-- DESCRIPTION OF THE TASK --
Transcribe everything in the listing below exactly, except the pictures.
····················
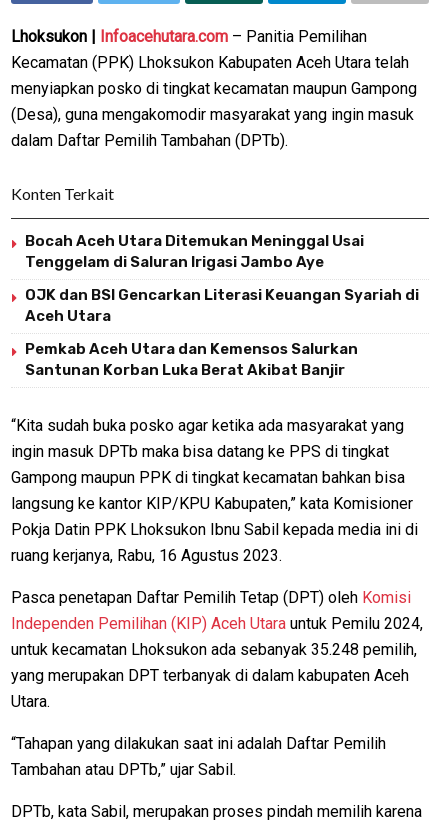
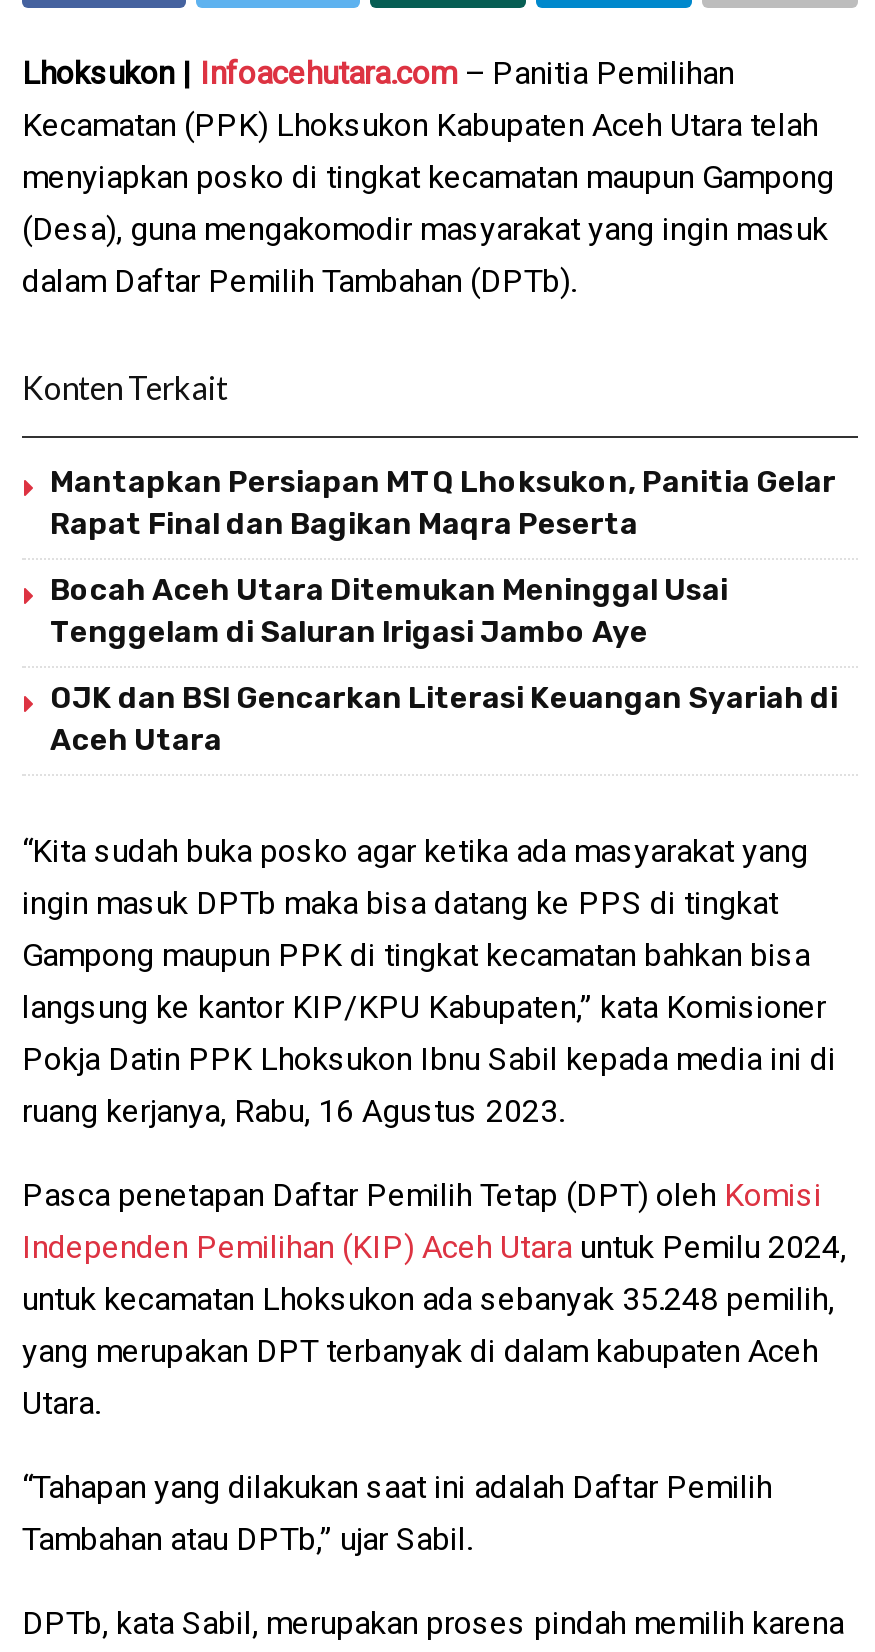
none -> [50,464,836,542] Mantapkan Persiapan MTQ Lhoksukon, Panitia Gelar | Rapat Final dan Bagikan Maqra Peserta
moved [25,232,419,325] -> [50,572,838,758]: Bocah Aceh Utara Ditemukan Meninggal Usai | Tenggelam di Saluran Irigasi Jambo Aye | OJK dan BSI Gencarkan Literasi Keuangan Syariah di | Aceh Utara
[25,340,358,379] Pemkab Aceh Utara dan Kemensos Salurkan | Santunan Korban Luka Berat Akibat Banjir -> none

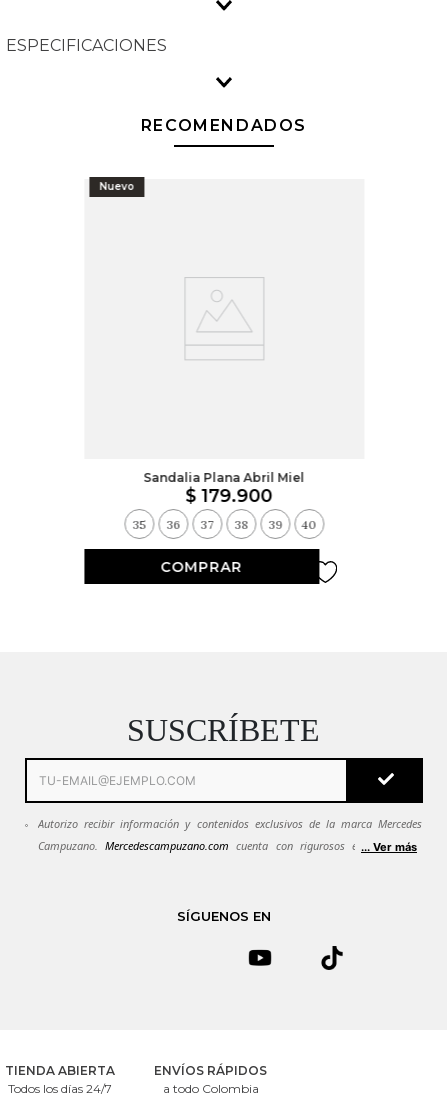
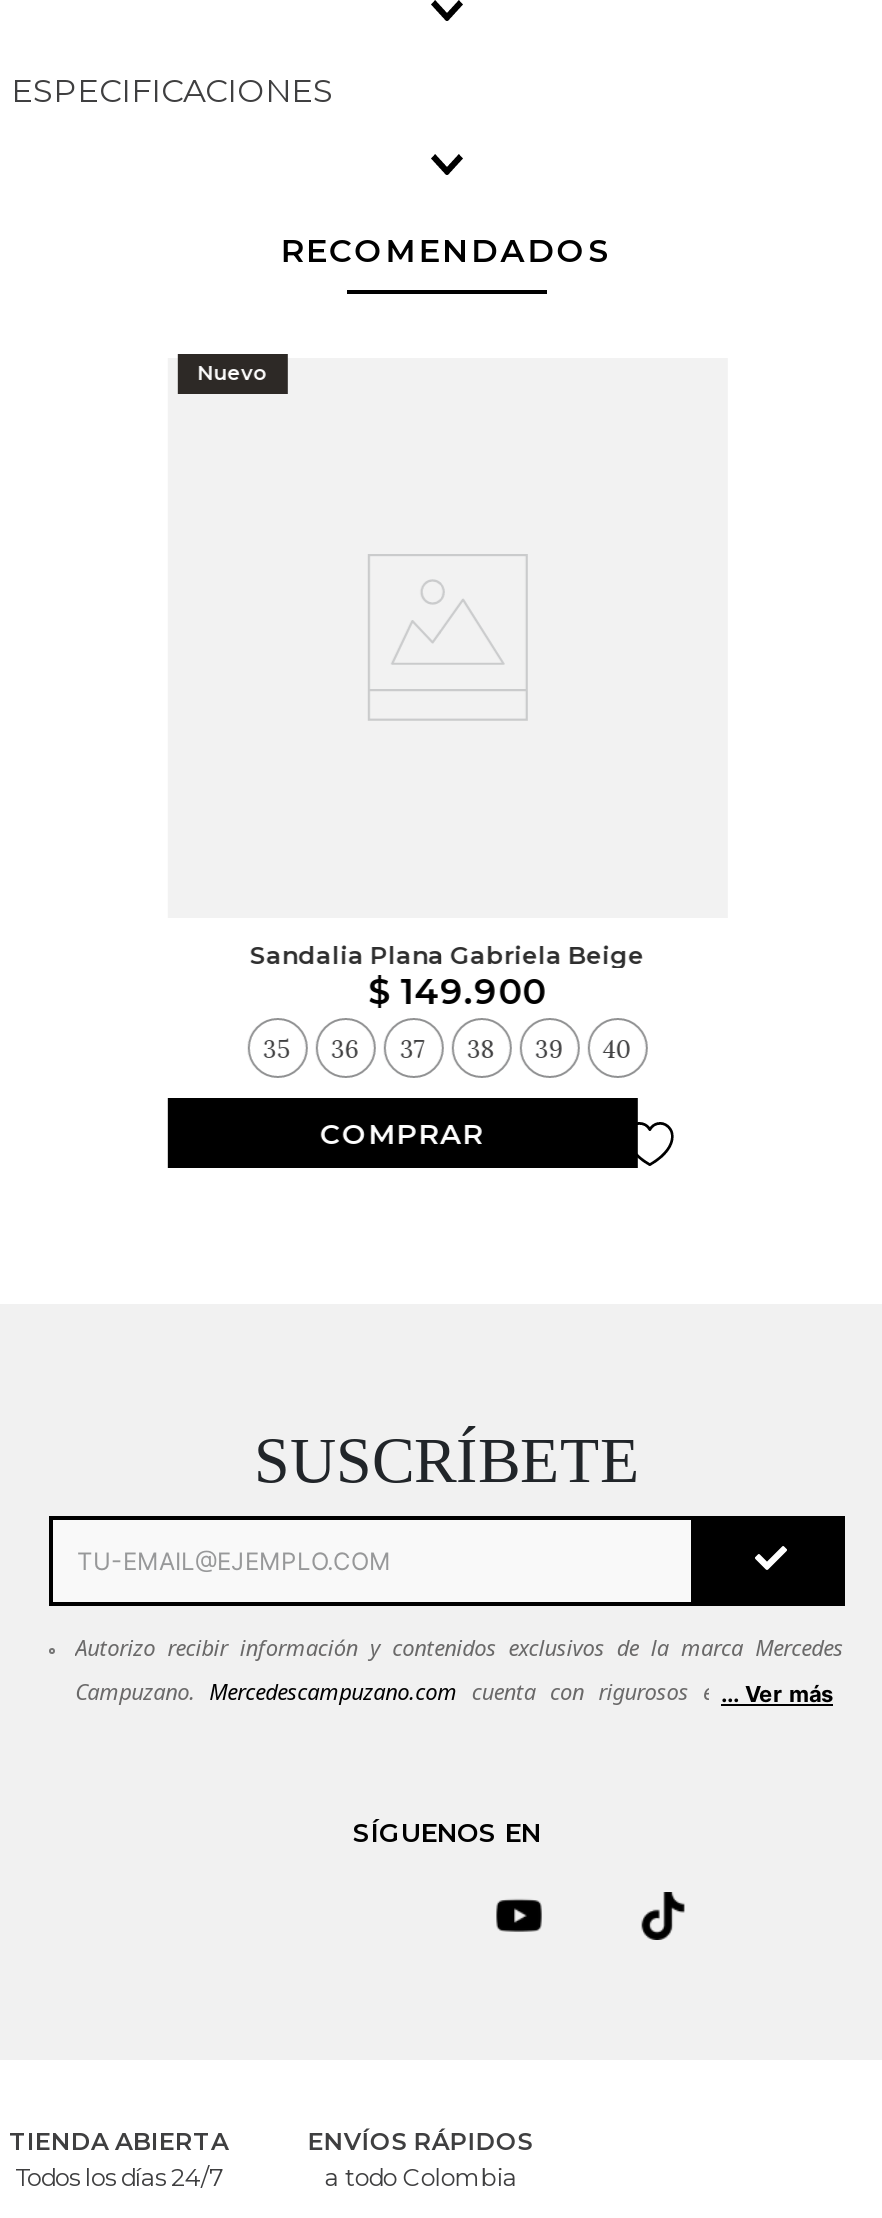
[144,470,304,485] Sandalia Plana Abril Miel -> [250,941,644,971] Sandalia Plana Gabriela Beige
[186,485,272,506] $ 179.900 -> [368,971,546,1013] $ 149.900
····················
-- RESPONSE --
none -> [50,464,836,542] Mantapkan Persiapan MTQ Lhoksukon, Panitia Gelar | Rapat Final dan Bagikan Maqra Peserta
moved [25,232,419,325] -> [50,572,838,758]: Bocah Aceh Utara Ditemukan Meninggal Usai | Tenggelam di Saluran Irigasi Jambo Aye | OJK dan BSI Gencarkan Literasi Keuangan Syariah di | Aceh Utara
[25,340,358,379] Pemkab Aceh Utara dan Kemensos Salurkan | Santunan Korban Luka Berat Akibat Banjir -> none

[144,470,304,485] Sandalia Plana Abril Miel -> [250,941,644,971] Sandalia Plana Gabriela Beige
[186,485,272,506] $ 179.900 -> [368,971,546,1013] $ 149.900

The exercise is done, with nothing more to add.